I have some SOLiD data from way back and aligned the reads in colorspace to reference genome my_ref via MosaikAligner
. The output of said assembler is a BAM
file that, if sorted, indexed (both via samtools
) and eventually converted to SAM
, exhibits information in colorspace.
user$ samtools view -h -o aln.sam aln.sorted.bam
user$ head aln.sam
@HD VN:1.0 SO:coordinate
@SQ SN:my_ref LN:152765 M5:d7d7fd29f9460f1026bf65295053b8d9
@RG ID:ZVHAC3A4NMS SM:unknown PL:solid
@PG ID:MosaikAligner VN:2.2.26 CL:/home/user/git/MOSAIK/bin/MosaikAligner -in my_data.dat -out aln -ia my_ref.dat.cs -ibs my_ref.dat
718_406_864 113 my_ref 380 8 1S38M1S = 548201 NAAAAAAGGAGCAATAGCTTCCCTCTTGTTTTATCAAGAN !>>99;==<667783322<88==4++55:))>>A;;>AB! RG:Z:ZVHAC3A4NMS NM:i:0 MD:Z:38 ZA:Z:<@;8;;;1;;><&;7;;;1;34M1S;34> CS:Z:T0220123300011022200202323301322020000032 CQ:Z:!@BA>;AA>?):;5>+4B=>8<?233=8776<A=>;9?>=3
800_1371_875 113 my_ref 380 8 1S38M1S = 520173 NAAAAAAGGAGCAATAGCTTCCCTCTTGTTTTATCAAGAN !==7114455226:**22;::==337:88!!==>999@@! RG:Z:ZVHAC3A4NMS NM:i:0 MD:Z:38 ZA:Z:<@;8;;;1;;><&;7;;;1;34M1S;34> CS:Z:T0220123300011022200202323301322020000032 CQ:Z:!?@@99>@==!98:;73?=>:;<22*<:62:5?4>17A==;
Now, I would like to call the consensus of the aligned reads via samtools mpileup
, but find that samtools
cannot map any of the reads.
user$ samtools mpileup -uf my_ref aln.sorted.bam
BCF##fileformat=VCFv4.2
##FILTER=<ID=PASS,Description="All filters passed",IDX=0>
##samtoolsVersion=1.3.1+htslib-1.3.1
# multiple_lines_here_starting_with_##INFO=
#CHROM POS ID REF ALT QUAL FILTER INFO FORMAT unknown
<mpileup> Set max per-file depth to 8000
user$
I presume that this error is the result of colorspace information contained within the BAM
file and that mpileup
is unsuccessful due to this circumstance.

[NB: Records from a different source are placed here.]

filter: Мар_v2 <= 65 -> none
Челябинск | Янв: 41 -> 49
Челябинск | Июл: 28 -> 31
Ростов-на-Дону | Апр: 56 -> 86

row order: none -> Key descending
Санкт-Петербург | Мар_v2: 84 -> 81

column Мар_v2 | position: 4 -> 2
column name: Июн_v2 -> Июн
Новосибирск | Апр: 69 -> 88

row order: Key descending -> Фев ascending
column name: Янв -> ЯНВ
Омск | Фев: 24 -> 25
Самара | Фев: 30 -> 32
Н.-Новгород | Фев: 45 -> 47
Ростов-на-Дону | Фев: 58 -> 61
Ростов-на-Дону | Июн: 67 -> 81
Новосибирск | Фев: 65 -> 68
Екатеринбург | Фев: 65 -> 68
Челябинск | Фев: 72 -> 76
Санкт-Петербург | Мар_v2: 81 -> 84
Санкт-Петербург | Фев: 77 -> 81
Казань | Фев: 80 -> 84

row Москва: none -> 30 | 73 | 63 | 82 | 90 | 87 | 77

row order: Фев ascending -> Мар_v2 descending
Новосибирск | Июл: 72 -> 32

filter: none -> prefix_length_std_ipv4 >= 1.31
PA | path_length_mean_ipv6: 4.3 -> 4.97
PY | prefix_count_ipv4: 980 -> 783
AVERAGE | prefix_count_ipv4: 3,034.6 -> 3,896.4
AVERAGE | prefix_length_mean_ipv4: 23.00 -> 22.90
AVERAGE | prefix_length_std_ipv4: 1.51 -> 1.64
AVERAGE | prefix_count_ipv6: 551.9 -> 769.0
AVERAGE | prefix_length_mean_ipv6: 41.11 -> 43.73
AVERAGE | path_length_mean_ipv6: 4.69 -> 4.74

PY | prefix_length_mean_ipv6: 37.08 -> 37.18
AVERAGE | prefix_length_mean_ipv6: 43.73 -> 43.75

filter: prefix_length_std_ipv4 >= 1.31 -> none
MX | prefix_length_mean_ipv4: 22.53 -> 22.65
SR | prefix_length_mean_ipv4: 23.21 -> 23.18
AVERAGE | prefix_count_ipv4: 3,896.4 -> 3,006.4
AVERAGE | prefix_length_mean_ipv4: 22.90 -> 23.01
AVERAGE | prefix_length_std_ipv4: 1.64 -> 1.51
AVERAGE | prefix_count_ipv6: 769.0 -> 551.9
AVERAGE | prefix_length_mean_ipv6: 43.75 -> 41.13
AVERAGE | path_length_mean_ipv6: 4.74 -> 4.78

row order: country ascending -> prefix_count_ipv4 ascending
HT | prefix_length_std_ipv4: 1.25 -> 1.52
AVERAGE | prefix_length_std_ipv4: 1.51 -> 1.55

How would you proceed here?
NOTE 1: Said BAM
file can be open and viewed without problem via BamView
, which I presume indicates the integrity of the BAM
file.
EDIT 1: To clarify my post: I am primarily interested in the question if the inability of 'samtools mpileup' to map the reads against the very reference genome that the reads were aligned to could be the result of the BAM file containing colorspace info, or do I have to consider alternative reasons?